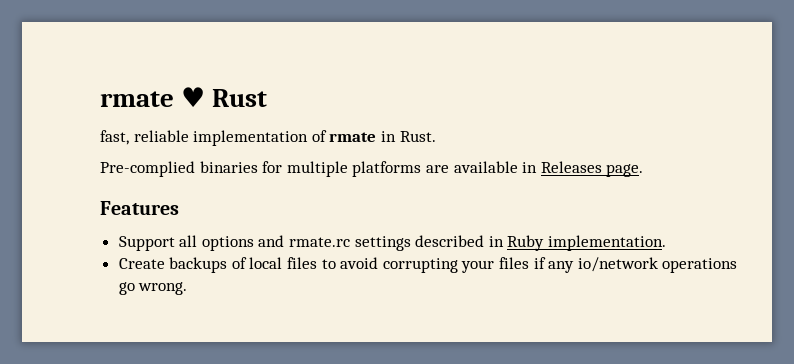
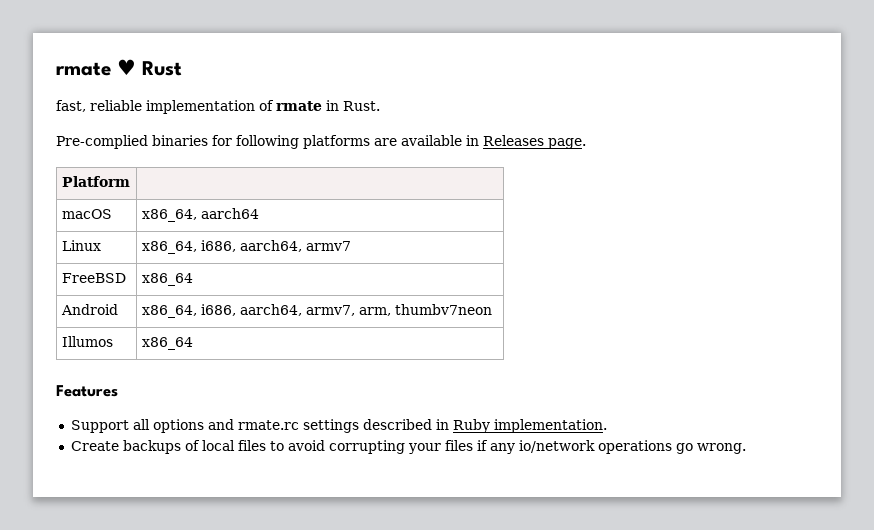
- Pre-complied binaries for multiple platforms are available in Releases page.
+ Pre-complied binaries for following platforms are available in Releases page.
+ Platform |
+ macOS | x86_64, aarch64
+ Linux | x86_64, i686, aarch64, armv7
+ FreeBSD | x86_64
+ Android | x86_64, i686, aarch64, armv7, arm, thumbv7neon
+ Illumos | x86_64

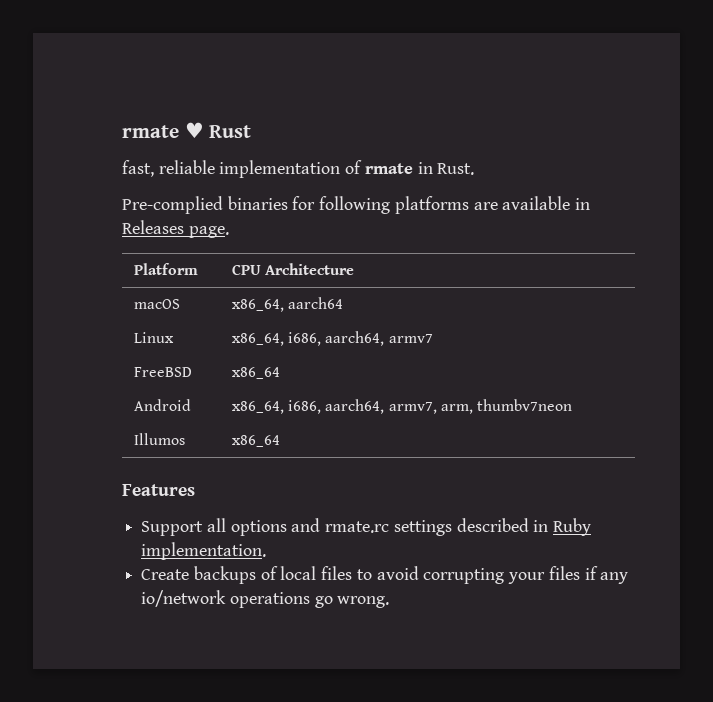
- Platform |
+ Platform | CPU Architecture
____________
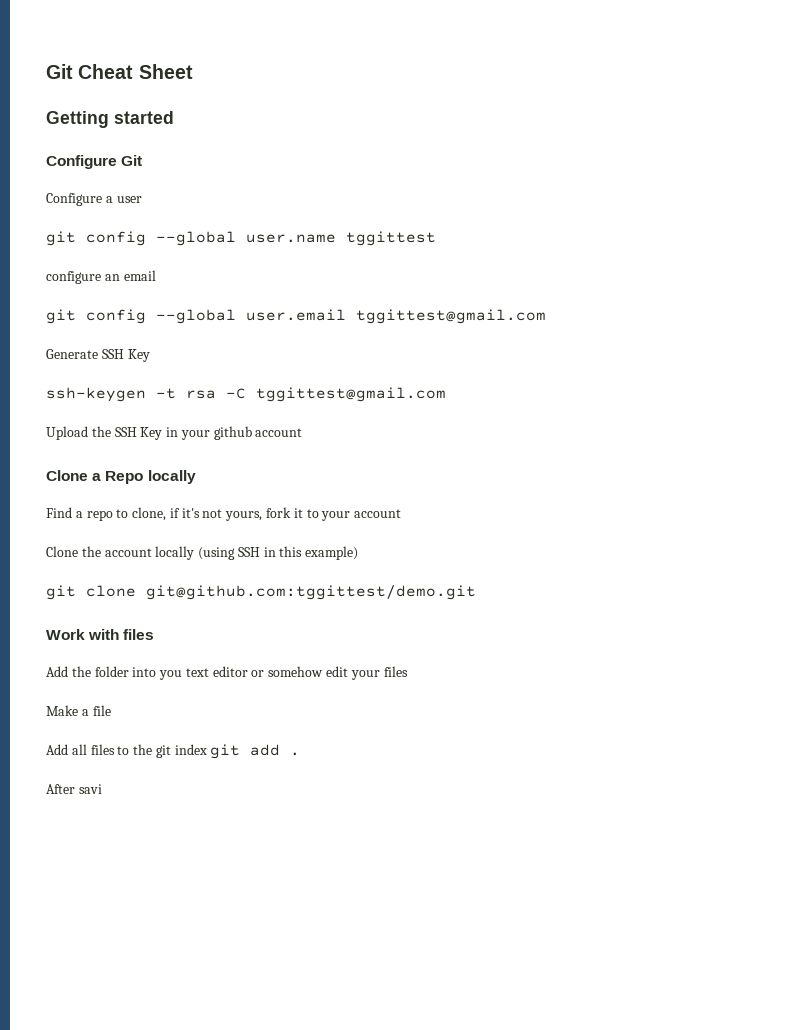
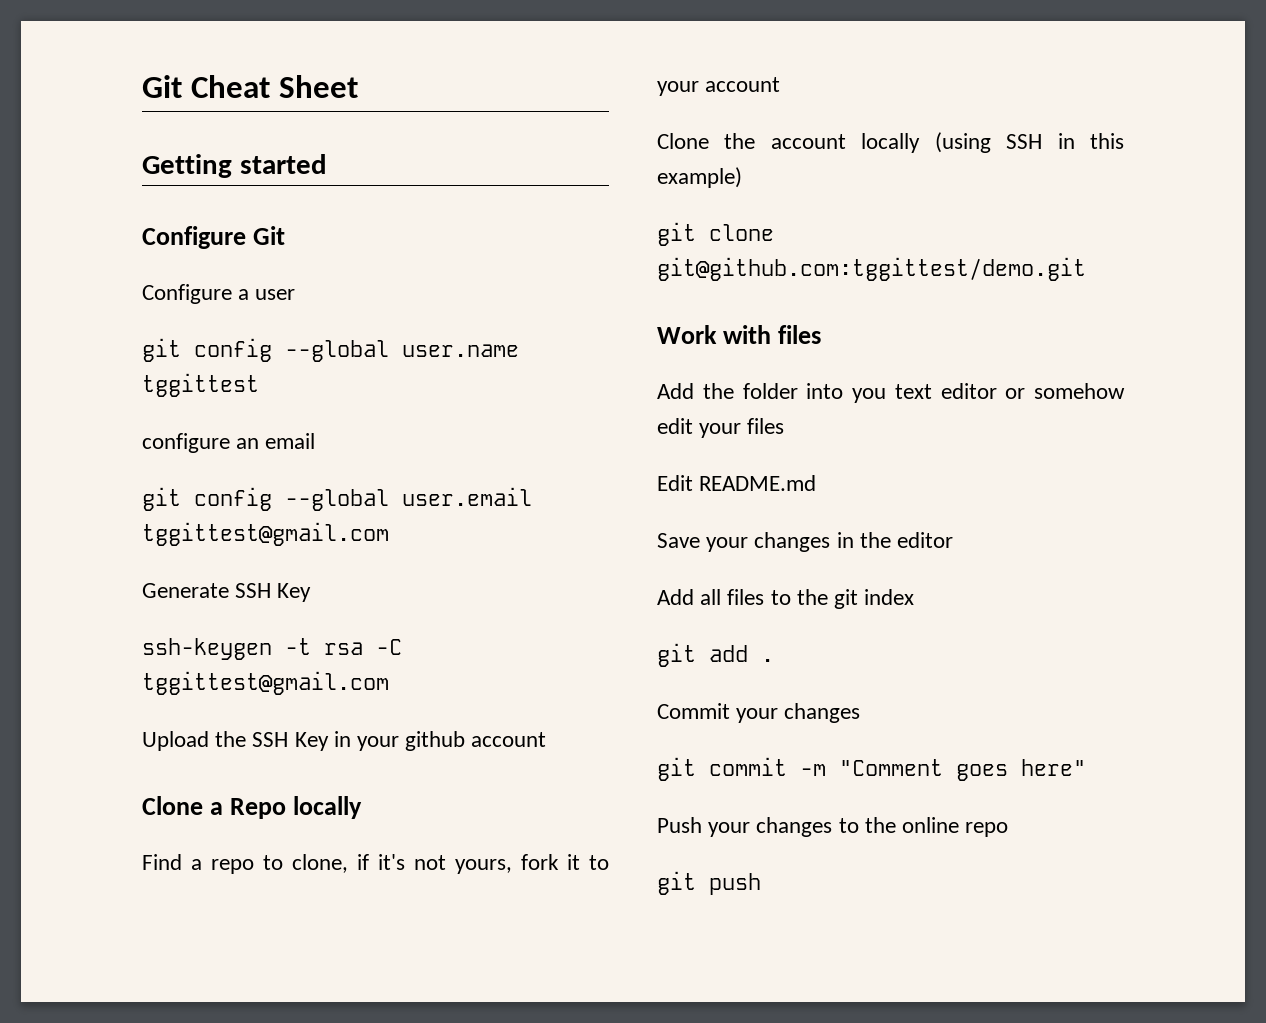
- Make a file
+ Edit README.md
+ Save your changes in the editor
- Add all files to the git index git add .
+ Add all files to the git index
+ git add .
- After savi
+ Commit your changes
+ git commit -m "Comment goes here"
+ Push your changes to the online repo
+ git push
____________
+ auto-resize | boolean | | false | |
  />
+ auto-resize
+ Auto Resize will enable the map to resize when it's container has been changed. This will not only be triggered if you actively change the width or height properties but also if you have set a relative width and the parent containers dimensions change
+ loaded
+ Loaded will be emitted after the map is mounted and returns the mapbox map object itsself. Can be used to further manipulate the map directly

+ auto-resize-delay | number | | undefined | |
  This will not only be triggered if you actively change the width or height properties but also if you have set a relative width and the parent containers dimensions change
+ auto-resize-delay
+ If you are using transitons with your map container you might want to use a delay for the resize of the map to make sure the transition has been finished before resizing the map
____________
*What the exercise asks*
Find each line in the records that contains the string "containers", then say how many there are and nothing else.

*Exercise response*
2